Nikolay Storonsky, fondateur de Revolut, négocie une rémunération XXL inspirée du modèle Elon Musk. Si les objectifs sont atteints, il deviendrait l’homme le plus riche du Royaume-Uni.
Un plan de rémunération calqué sur celui d’Elon Musk à Tesla
Le Financial Times révèle que Nikolay Storonsky, PDG et fondateur de Revolut, mène des discussions avancées avec les investisseurs de la fintech pour mettre en place un nouveau mécanisme de rémunération variable. Le modèle s’inspire directement du plan adopté par Elon Musk chez Tesla, où la rémunération du dirigeant est indexée sur la performance boursière et la valorisation de l’entreprise. Concrètement, la participation de Storonsky dans Revolut augmenterait automatiquement si certains paliers de valorisation sont franchis. Une structure pensée pour aligner les intérêts du fondateur avec ceux des actionnaires, mais qui soulève déjà des questions sur l’ampleur des montants en jeu.

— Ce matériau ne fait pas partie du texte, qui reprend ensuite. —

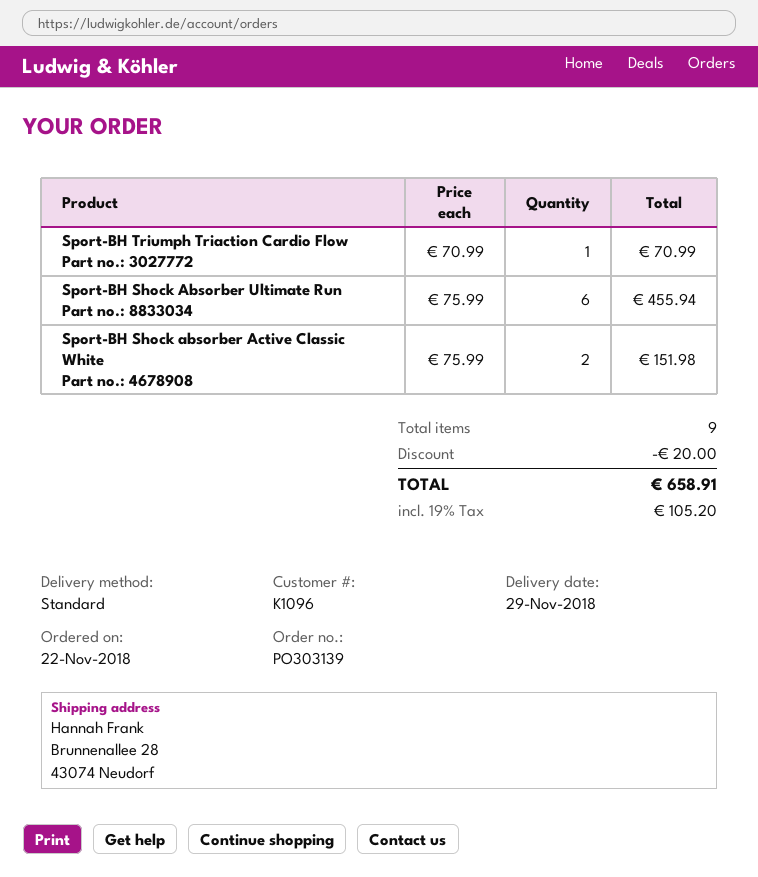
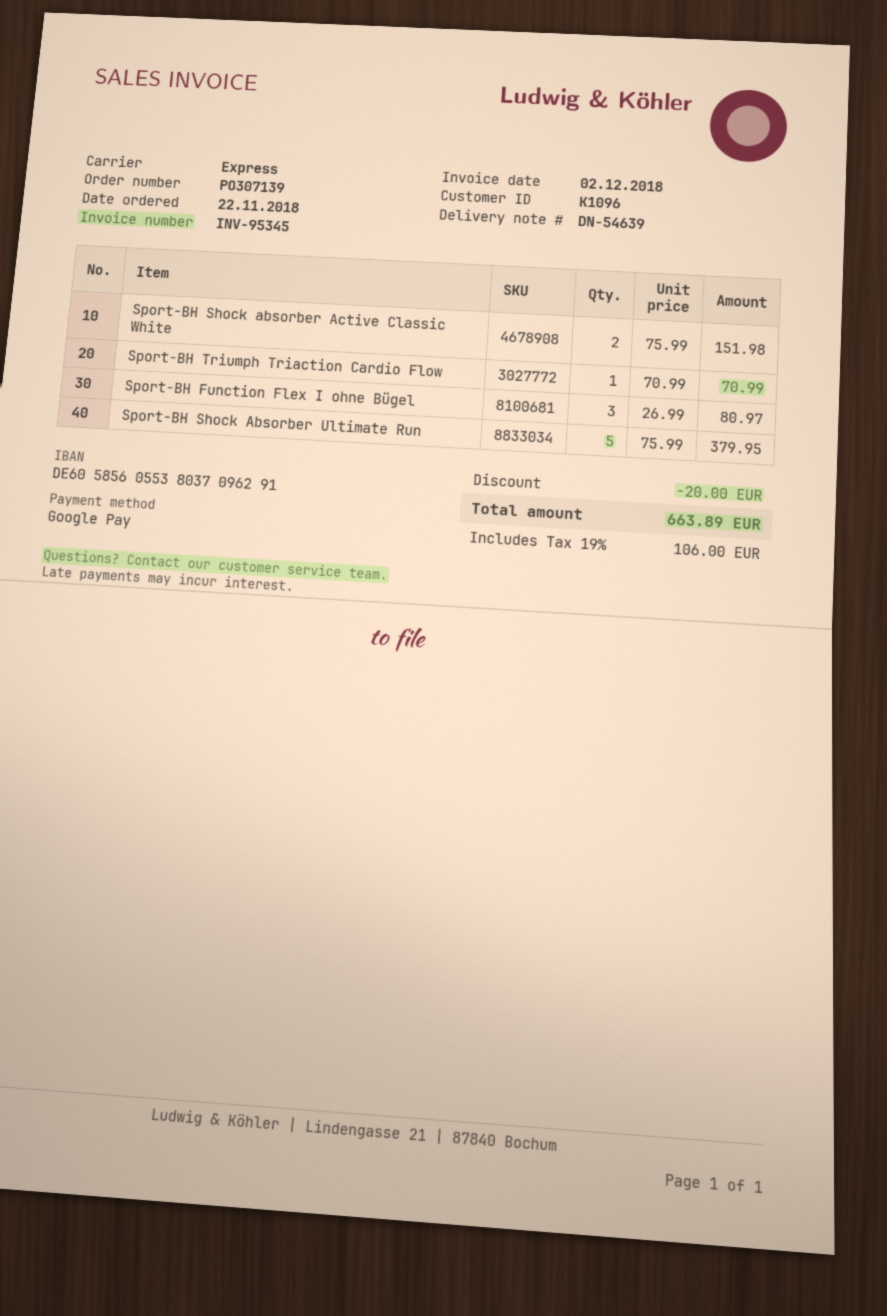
order number: PO303139 -> PO307139
shipping method: standard -> express
Sport-BH Shock Absorber Ultimate Run: 6 x 75.99 = 455.94 -> 5 x 75.99 = 379.95
Sport-BH Function Flex I ohne Bügel: none -> 3 x 26.99 = 80.97
tax: 19% = 105.20 -> 19% = 106.00
total: 658.91 -> 663.89

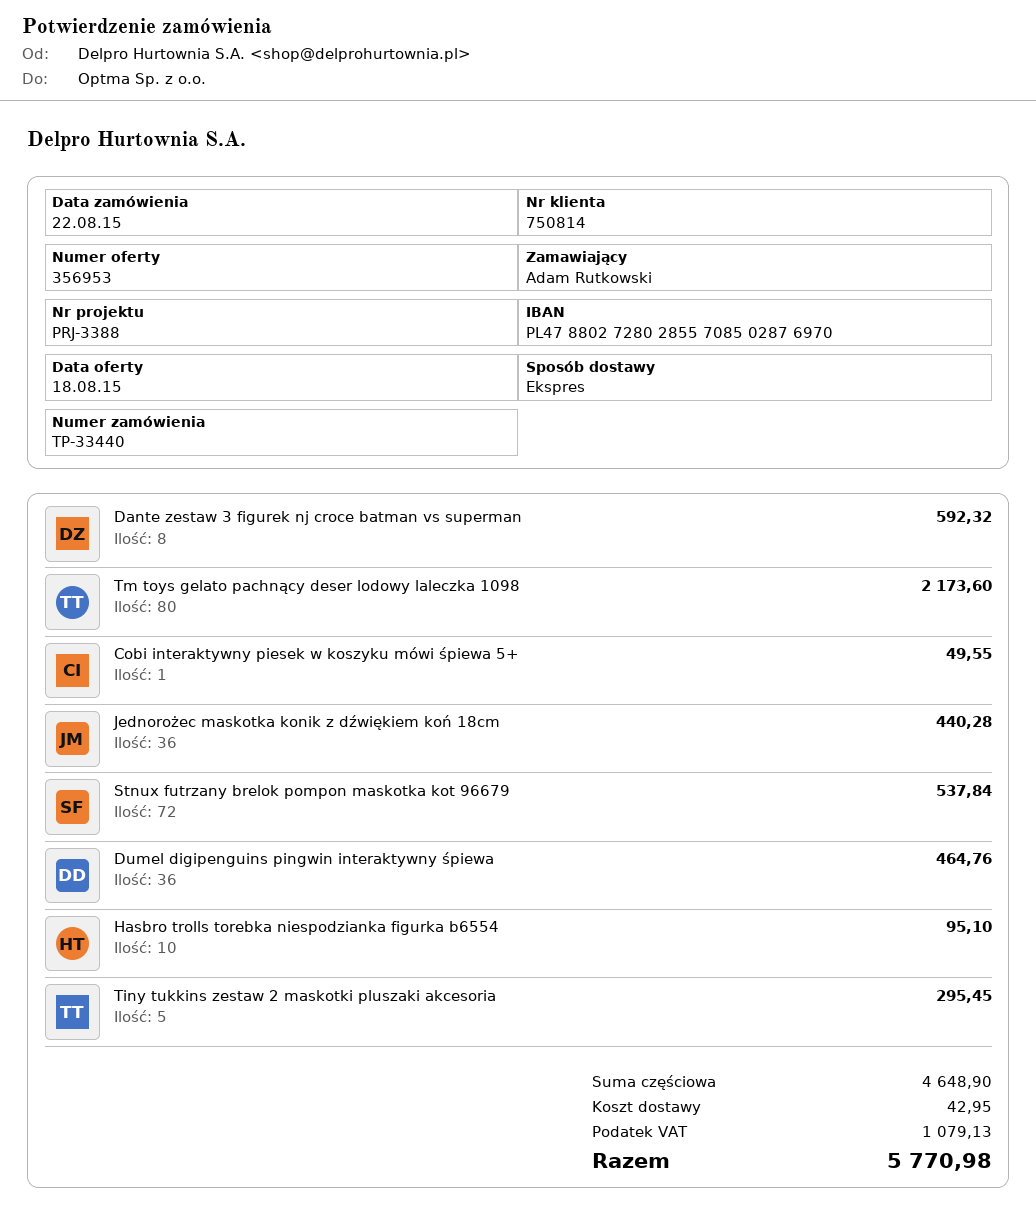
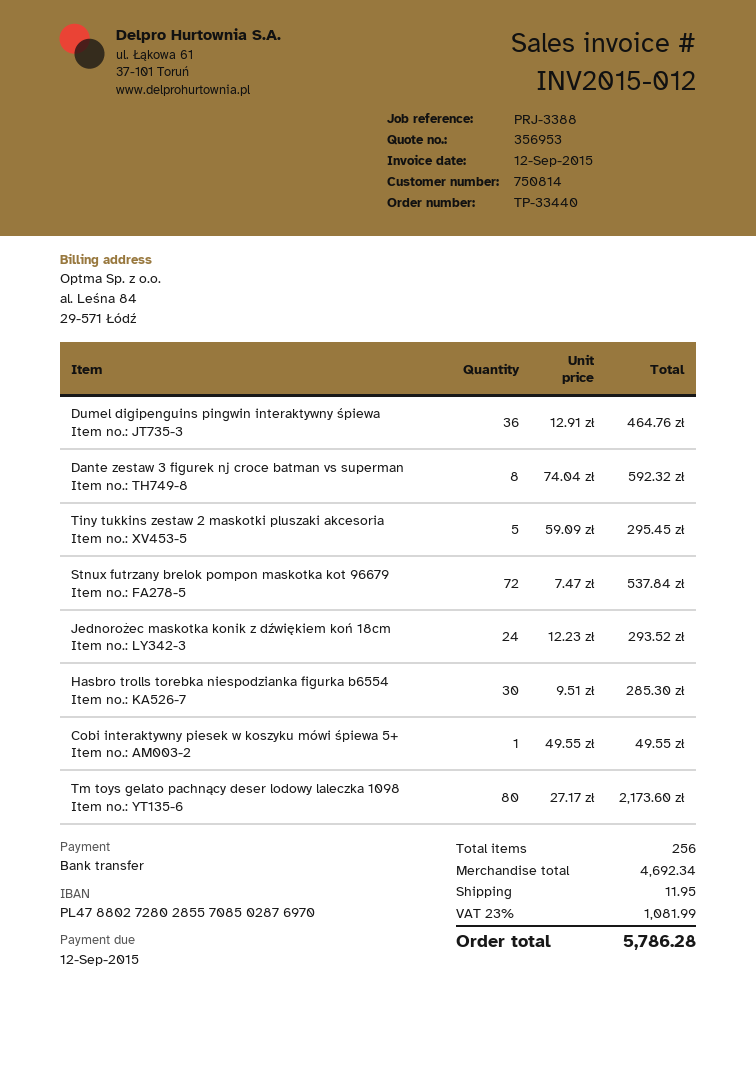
Jednorożec maskotka konik z dźwiękiem koń 18cm: 36 for 440.28 -> 24 for 293.52
Hasbro trolls torebka niespodzianka figurka b6554: 10 for 95.10 -> 30 for 285.30
subtotal: 4648.90 -> 4692.34
shipping: 42.95 -> 11.95
tax: 1079.13 -> 1081.99
total: 5770.98 -> 5786.28

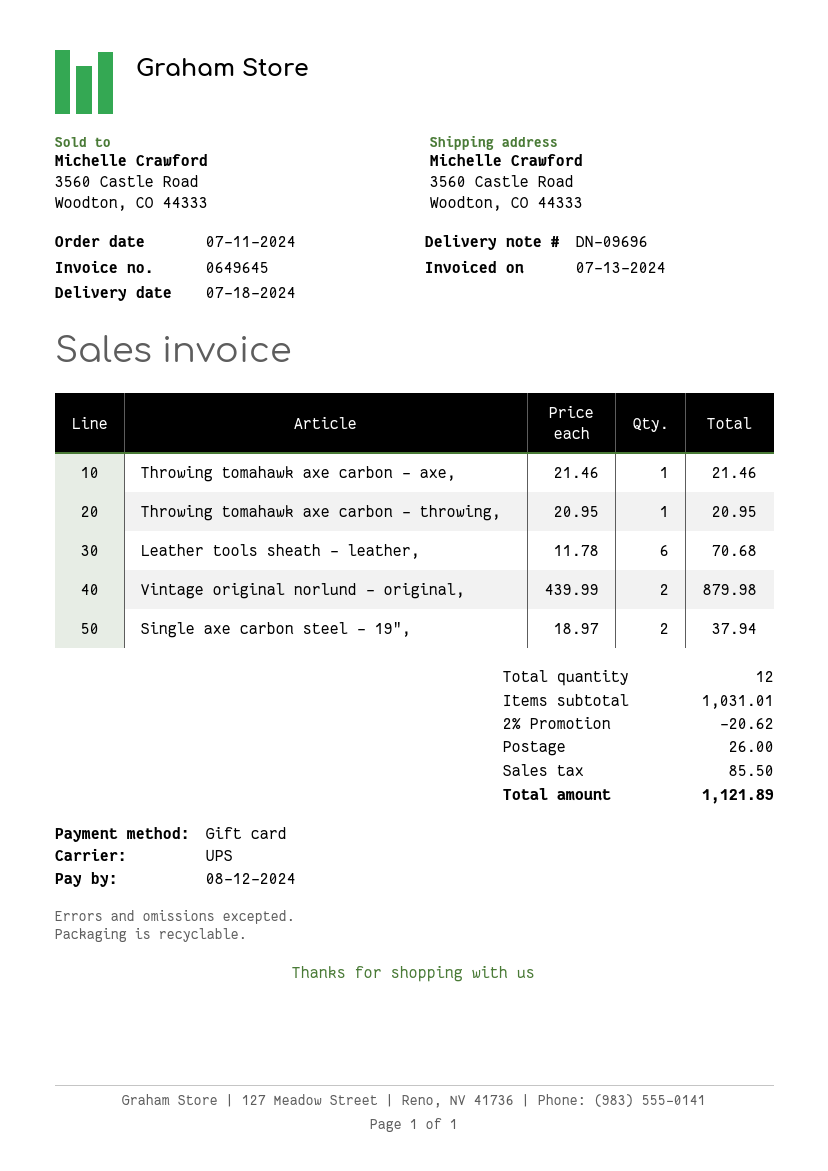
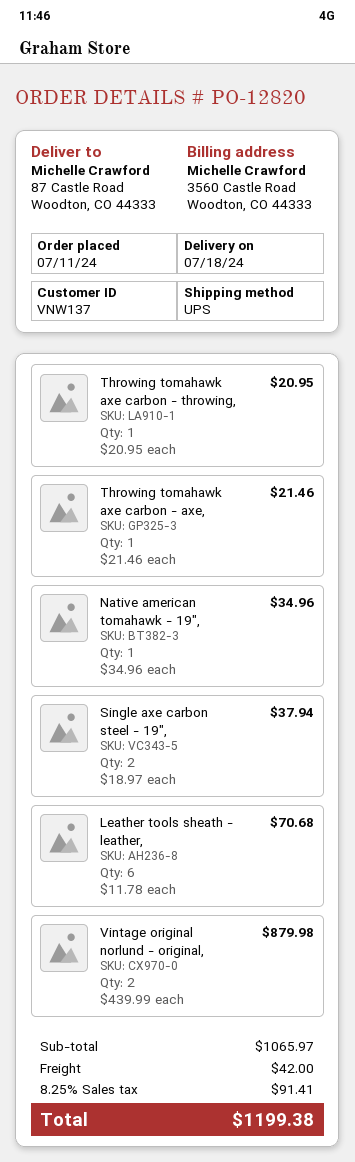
ship to: 3560 Castle Road, Woodton, CO 44333 -> 87 Castle Road, Woodton, CO 44333
Native american tomahawk - 19",: none -> 1 x 34.96 = 34.96
subtotal: 1031.01 -> 1065.97
discount: 2% = 20.62 -> none
shipping: 26.00 -> 42.00
tax: 85.50 -> 91.41
total: 1121.89 -> 1199.38

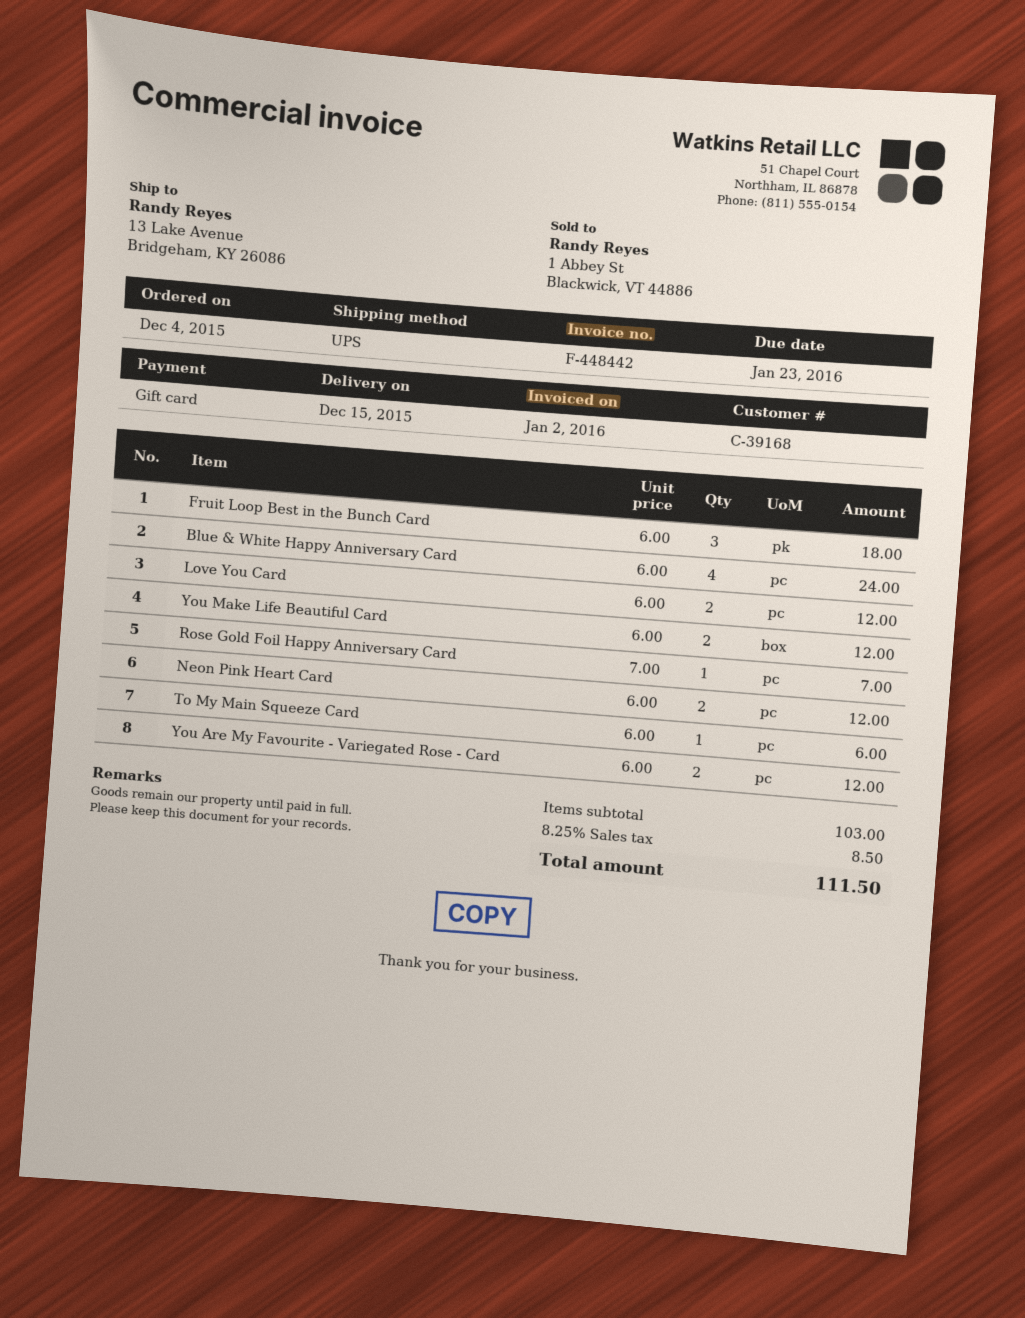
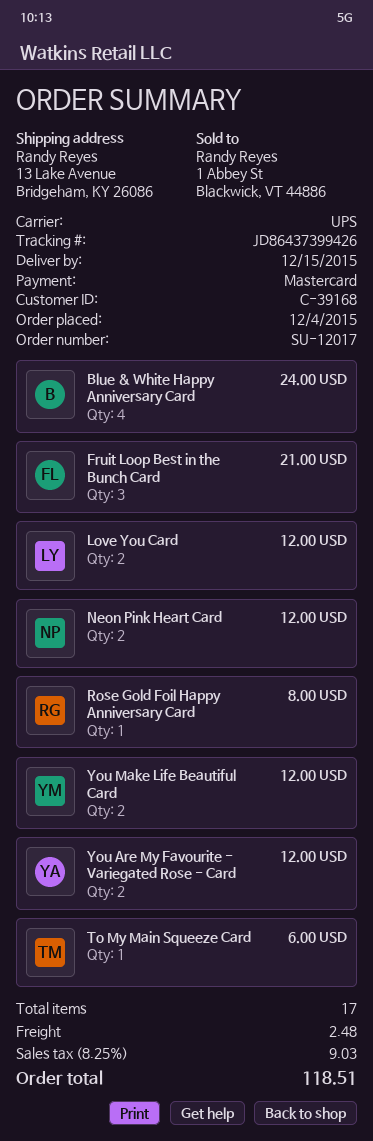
payment method: gift card -> Mastercard
Fruit Loop Best in the Bunch Card: 3 for 18.00 -> 3 for 21.00
Rose Gold Foil Happy Anniversary Card: 1 for 7.00 -> 1 for 8.00
shipping: none -> 2.48
tax: 8.25% = 8.50 -> 8.25% = 9.03
total: 111.50 -> 118.51

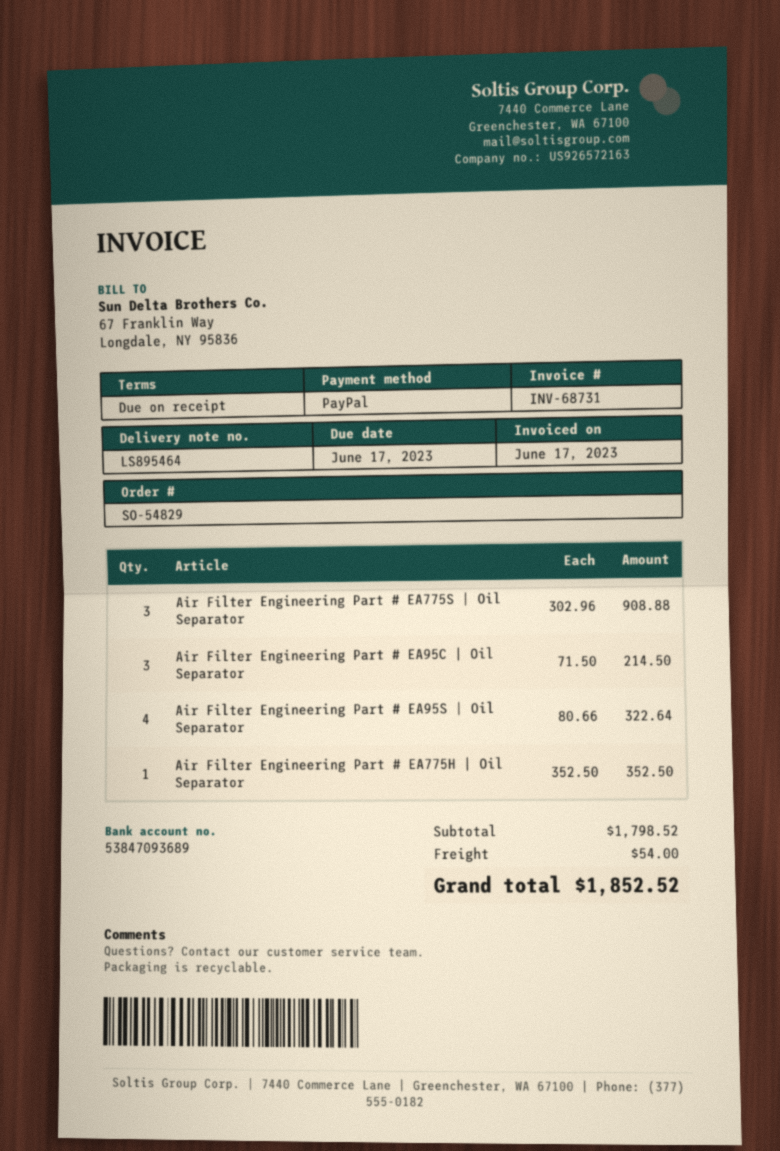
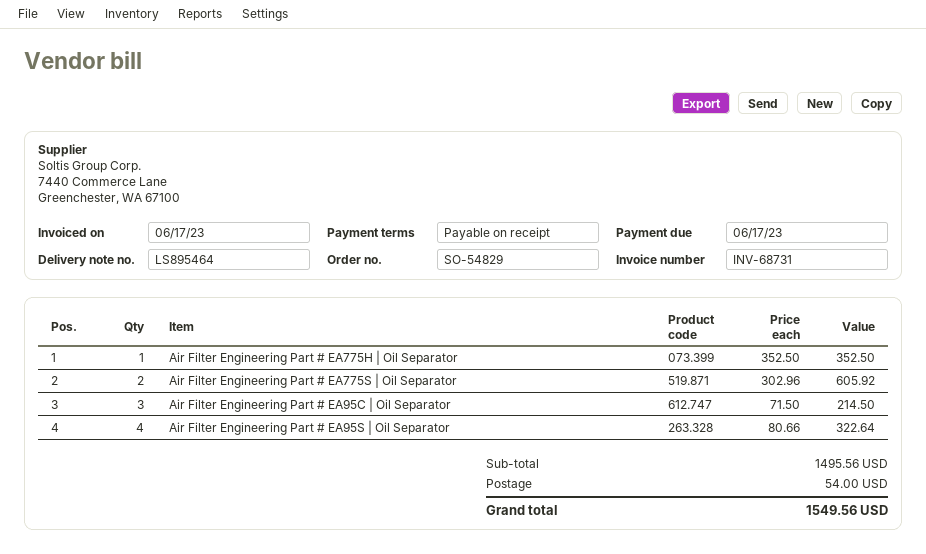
Air Filter Engineering Part # EA775S | Oil Separator: 3 x 302.96 = 908.88 -> 2 x 302.96 = 605.92
subtotal: 1798.52 -> 1495.56
total: 1852.52 -> 1549.56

Des chiffres vertigineux : de 33 à 80 milliards de dollars
Aujourd’hui, Storonsky détient environ 29% du capital de Revolut. Avec une valorisation actuelle de 115 milliards de dollars, sa participation est estimée à 33 milliards de dollars, ce qui le place déjà à la septième place des personnalités les plus riches du Royaume-Uni. Mais si Revolut atteignait une valorisation de 200 milliards de dollars, sa part grimperait à 40% du capital, soit une fortune personnelle de 80 milliards de dollars. Un bond spectaculaire qui ferait mécaniquement de lui l’homme le plus riche du pays, devançant les grandes fortunes historiques britanniques.

L’IPO à 200 milliards, une hypothèse crédible
Cette perspective n’a rien d’une chimère. Revolut, qui revendique 75 millions d’utilisateurs dans le monde, envisage sérieusement une introduction en bourse. Des sources proches du dossier évoquent une valorisation cible de 200 milliards de dollars lors de l’IPO, soit 1,7 fois sa dernière valorisation officielle. La fintech londonienne est d’ores et déjà la startup la plus valorisée d’Europe. Sa croissance continue, portée par l’expansion géographique et le développement de nouveaux services financiers, rend ce scénario plausible à horizon deux à trois ans.
Un deuxième palier à 500 milliards déjà en discussion
Mais Storonsky ne s’arrête pas là. Des discussions préliminaires sont en cours pour une attribution d’actions supplémentaire qui se déclencherait si Revolut atteignait une valorisation de 500 milliards de dollars. Un chiffre qui paraît astronomique, mais que certains analystes n’excluent pas dans un scénario de croissance soutenue. À ce niveau, la richesse du fondateur atteindrait des proportions comparables aux plus grandes fortunes mondiales. Ces négociations sont encore à un stade exploratoire, mais elles illustrent l’ambition débordante de Storonsky pour sa création.
Revolut : une fintech devenue géant mondial
Fondée en 2014 à Londres, Revolut a révolutionné les services bancaires mobiles en proposant des comptes sans frais, des transferts internationaux à faible coût et une multitude de fonctionnalités financières intégrées. Dix ans après sa création, l’entreprise est devenue un mastodonte de la fintech mondiale. Elle opère dans plus de 35 pays, propose des produits allant du trading d’actions aux cryptomonnaies, en passant par les assurances et les prêts. La valorisation de 115 milliards de dollars obtenue lors de sa dernière levée de fonds en 2024 avait déjà marqué un tournant. Le projet d’IPO représente l’étape suivante dans la trajectoire d’une entreprise qui entend redéfinir la banque de demain.